[Web interface edit records]
· · · · ·
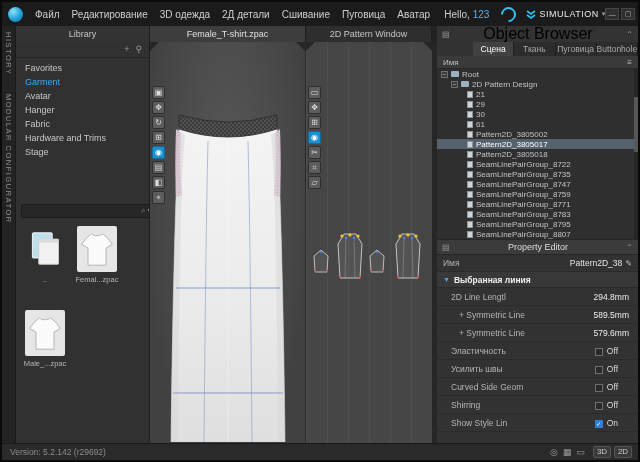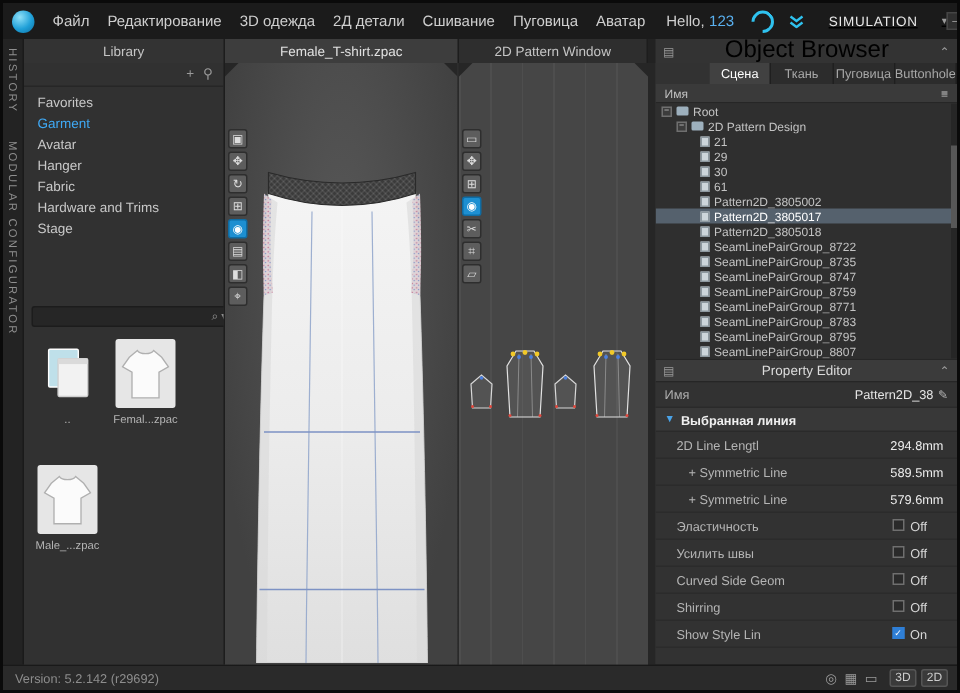--- a/index.html
+++ b/index.html
@@ -16,7 +16,7 @@
   .uname{color:#5ab1f0;}
   .swoosh{width:11px;height:11px;border:2px solid #2fc2ef;border-left-color:transparent;border-radius:50%;
           transform:rotate(-45deg);margin-left:12px;flex:0 0 auto;}
-  .simwrap{display:flex;align-items:center;margin-left:10px;gap:16px;text-decoration:underline;}
+  .simwrap{display:flex;align-items:center;margin-left:10px;gap:3px;}
   .simlabel{color:#e8e8e8;font-size:9px;letter-spacing:.5px;}
   .simcaret{color:#9a9a9a;font-size:7px;}
   .winbtns{margin-left:auto;display:flex;gap:2px;margin-right:4px;}

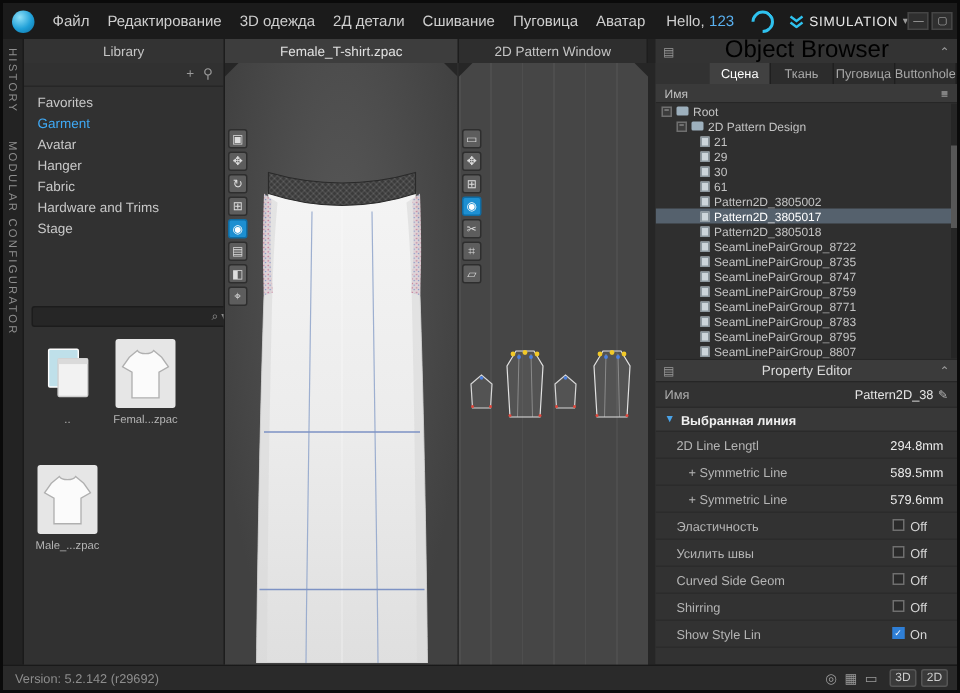--- a/index.html
+++ b/index.html
@@ -113,7 +113,7 @@
   .plabel{color:#b5b5b5;padding-left:14px;white-space:nowrap;}
   .plabel.indent{padding-left:22px;}
   .pval{margin-left:auto;padding-right:9px;color:#ececec;}
-  .pcheck{margin-left:auto;display:flex;align-items:flex-start;gap:4px;padding-right:20px;color:#d8d8d8;}
+  .pcheck{margin-left:auto;display:flex;align-items:flex-end;gap:4px;padding-right:20px;color:#d8d8d8;}
   .cb{width:8px;height:8px;background:#2a2a2a;border:1px solid #6f6f6f;box-sizing:border-box;display:flex;
       align-items:center;justify-content:center;font-size:6px;color:#fff;}
   .cb.checked{background:#2f7fd6;border-color:#2f7fd6;}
· · · · ·
■ **Task to carry out**
Please filter the data down to the lines containing the word "pcheck".

■ **Answer box**
-  .pcheck{margin-left:auto;display:flex;align-items:flex-start;gap:4px;padding-right:20px;color:#d8d8d8;}
+  .pcheck{margin-left:auto;display:flex;align-items:flex-end;gap:4px;padding-right:20px;color:#d8d8d8;}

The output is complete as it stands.